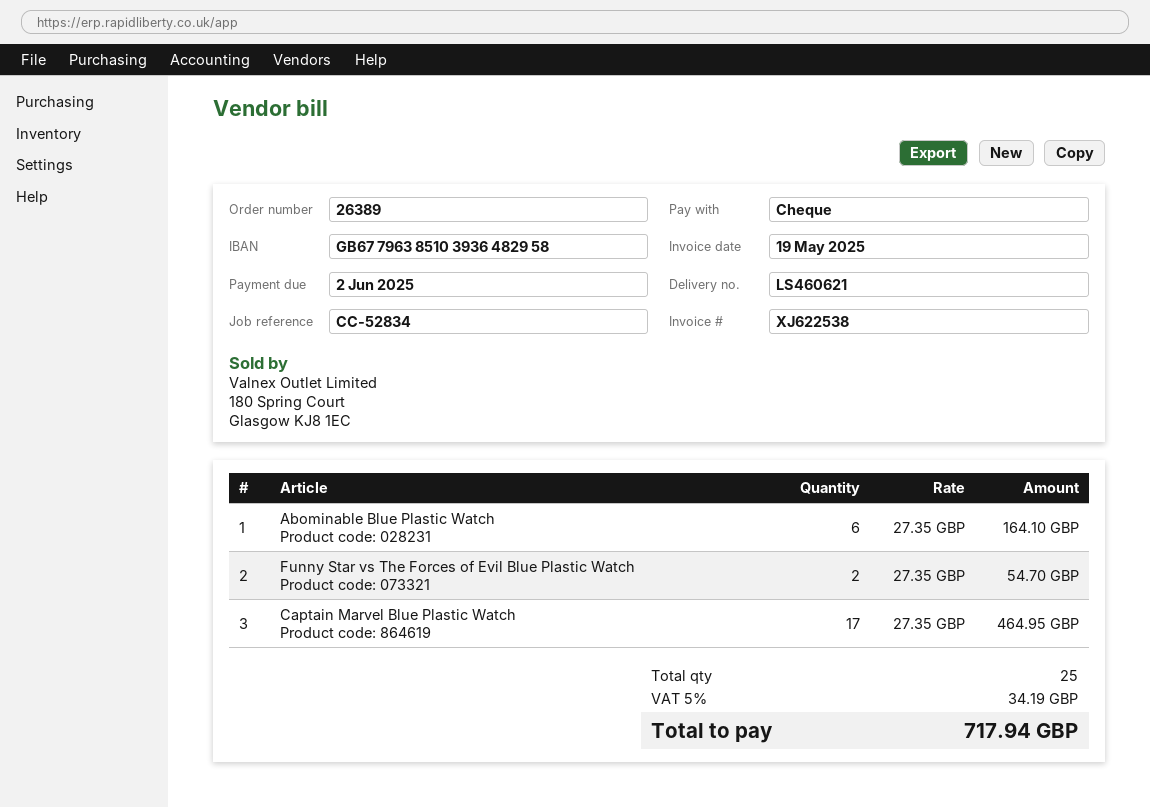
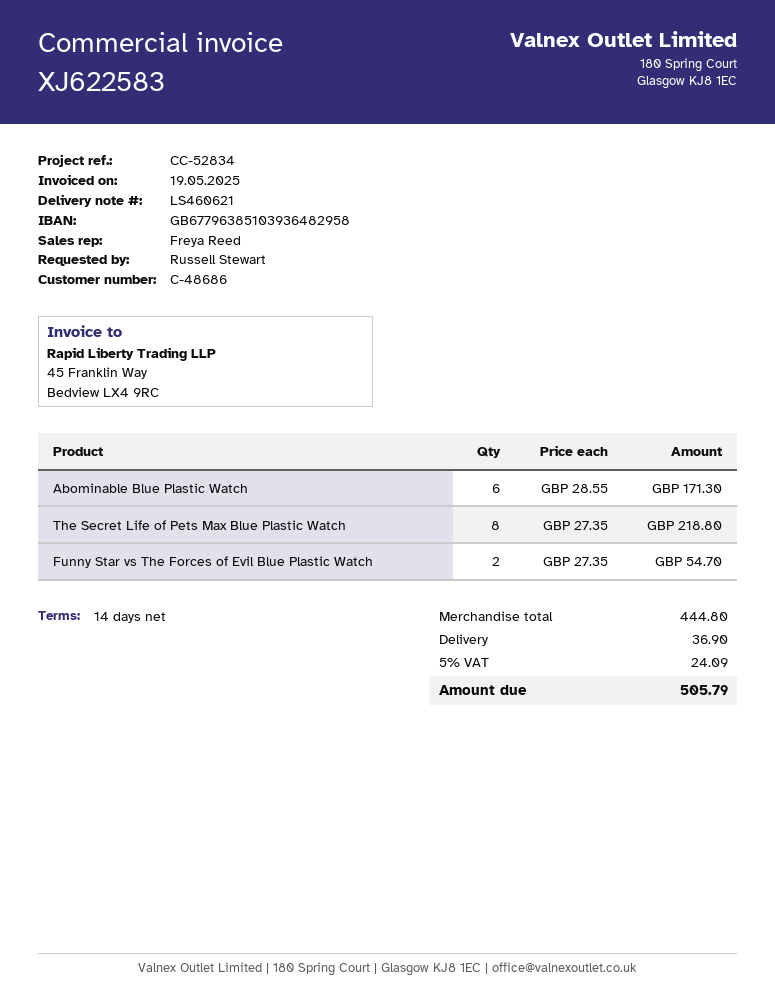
invoice number: XJ622538 -> XJ622583
Abominable Blue Plastic Watch: 6 x 27.35 = 164.10 -> 6 x 28.55 = 171.30
Captain Marvel Blue Plastic Watch: 17 x 27.35 = 464.95 -> none
The Secret Life of Pets Max Blue Plastic Watch: none -> 8 x 27.35 = 218.80
shipping: none -> 36.90
tax: 5% = 34.19 -> 5% = 24.09
total: 717.94 -> 505.79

▶ **Assignment**:
All preceding records should be duplicated verbatim, images excepted.

▶ **Solution below**:
invoice number: XJ622538 -> XJ622583
Abominable Blue Plastic Watch: 6 x 27.35 = 164.10 -> 6 x 28.55 = 171.30
Captain Marvel Blue Plastic Watch: 17 x 27.35 = 464.95 -> none
The Secret Life of Pets Max Blue Plastic Watch: none -> 8 x 27.35 = 218.80
shipping: none -> 36.90
tax: 5% = 34.19 -> 5% = 24.09
total: 717.94 -> 505.79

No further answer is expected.